Where the lines below hold images, skip those and copy every word exactly.

____ SUPPLIED RECORDS

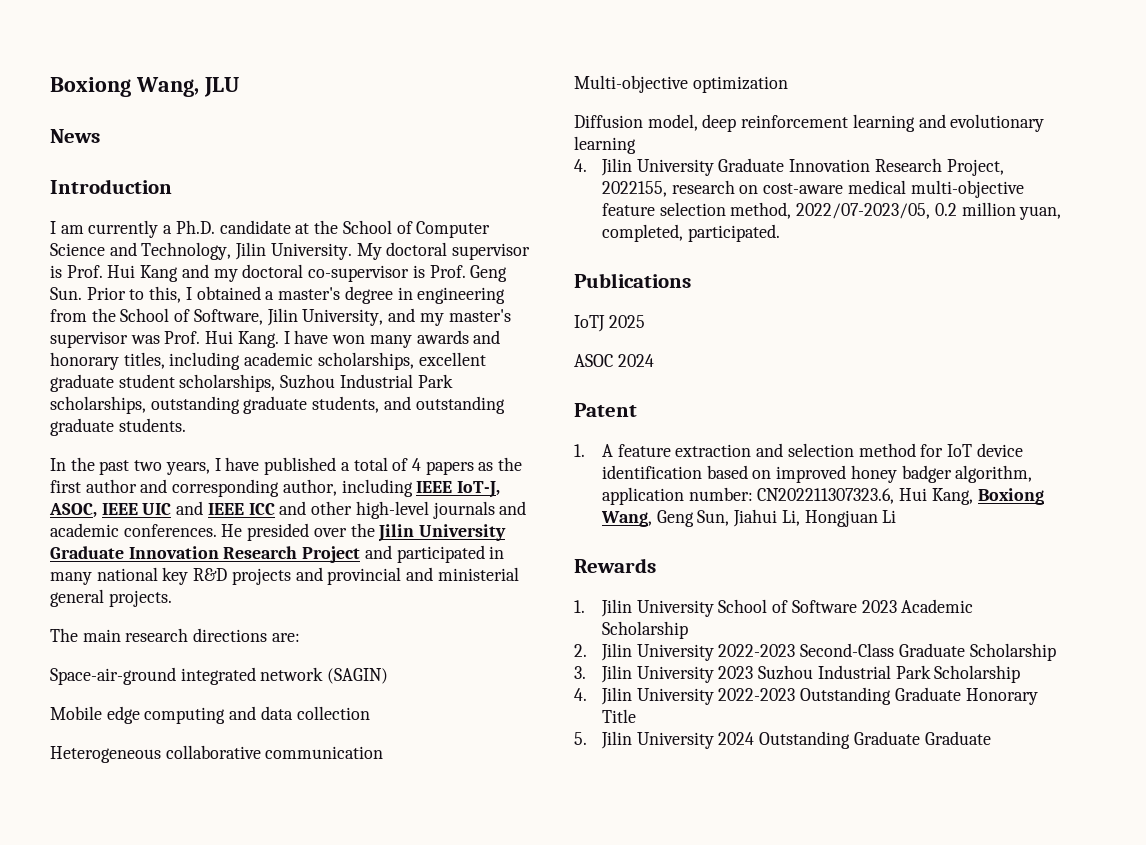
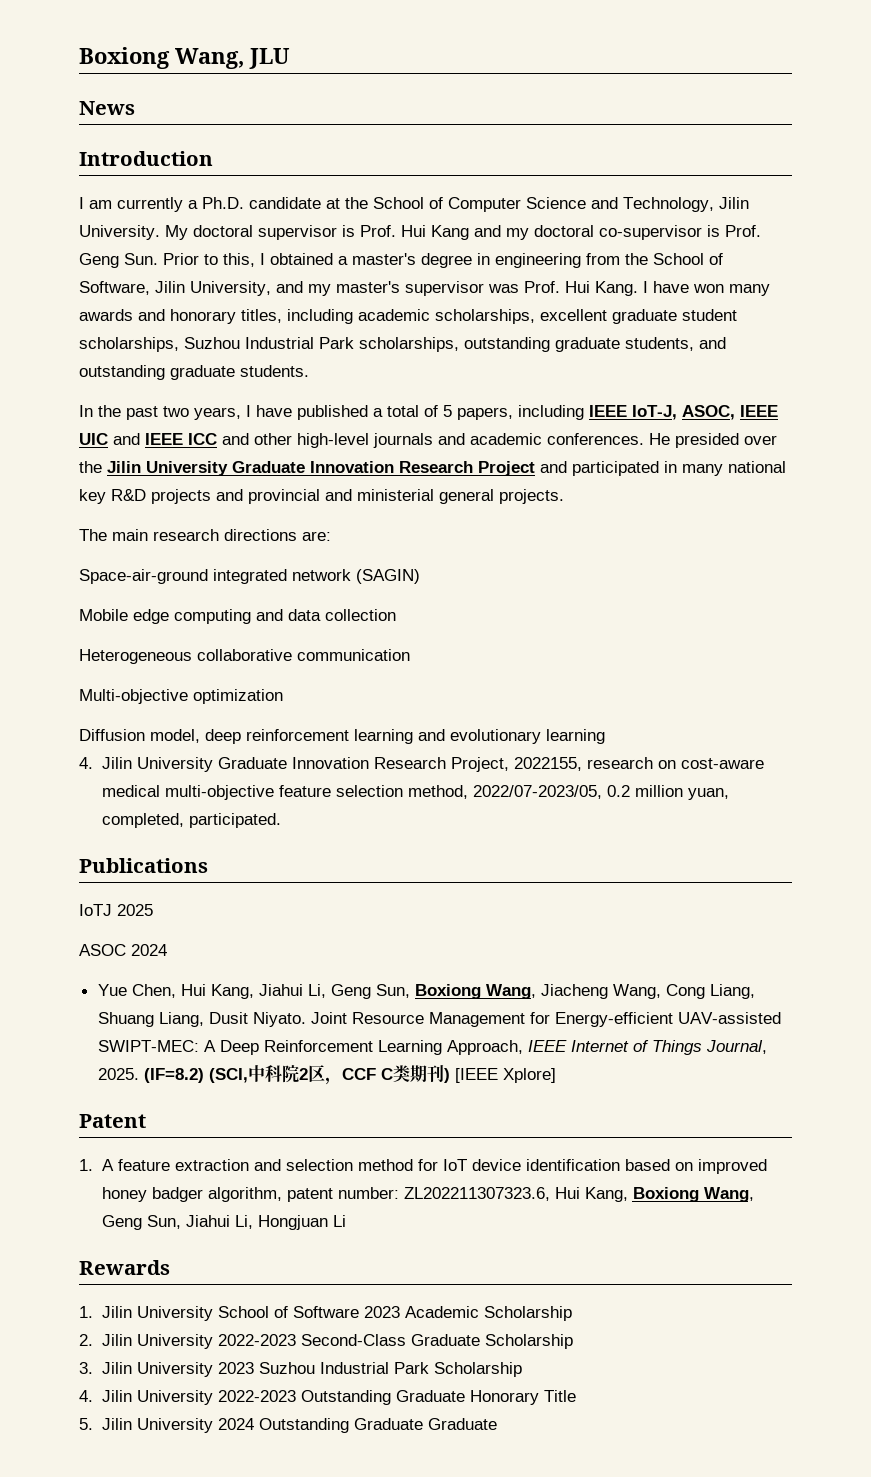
- In the past two years, I have published a total of 4 papers as the first author and corresponding author, including IEEE IoT-J, ASOC, IEEE UIC and IEEE ICC and other high-level journals and academic conferences.
+ In the past two years, I have published a total of 5 papers, including IEEE IoT-J, ASOC, IEEE UIC and IEEE ICC and other high-level journals and academic conferences.
+ Yue Chen, Hui Kang, Jiahui Li, Geng Sun, Boxiong Wang, Jiacheng Wang, Cong Liang, Shuang Liang, Dusit Niyato. Joint Resource Management for Energy-efficient UAV-assisted SWIPT-MEC: A Deep Reinforcement Learning Approach, IEEE Internet of Things Journal, 2025. (IF=8.2) (SCI,中科院2区，CCF C类期刊) [IEEE Xplore]
- 1. A feature extraction and selection method for IoT device identification based on improved honey badger algorithm, application number: CN202211307323.6, Hui Kang, Boxiong Wang, Geng Sun, Jiahui Li, Hongjuan Li
+ 1. A feature extraction and selection method for IoT device identification based on improved honey badger algorithm, patent number: ZL202211307323.6, Hui Kang, Boxiong Wang, Geng Sun, Jiahui Li, Hongjuan Li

________

ANSWER TO THE EXERCISE:
- In the past two years, I have published a total of 4 papers as the first author and corresponding author, including IEEE IoT-J, ASOC, IEEE UIC and IEEE ICC and other high-level journals and academic conferences.
+ In the past two years, I have published a total of 5 papers, including IEEE IoT-J, ASOC, IEEE UIC and IEEE ICC and other high-level journals and academic conferences.
+ Yue Chen, Hui Kang, Jiahui Li, Geng Sun, Boxiong Wang, Jiacheng Wang, Cong Liang, Shuang Liang, Dusit Niyato. Joint Resource Management for Energy-efficient UAV-assisted SWIPT-MEC: A Deep Reinforcement Learning Approach, IEEE Internet of Things Journal, 2025. (IF=8.2) (SCI,中科院2区，CCF C类期刊) [IEEE Xplore]
- 1. A feature extraction and selection method for IoT device identification based on improved honey badger algorithm, application number: CN202211307323.6, Hui Kang, Boxiong Wang, Geng Sun, Jiahui Li, Hongjuan Li
+ 1. A feature extraction and selection method for IoT device identification based on improved honey badger algorithm, patent number: ZL202211307323.6, Hui Kang, Boxiong Wang, Geng Sun, Jiahui Li, Hongjuan Li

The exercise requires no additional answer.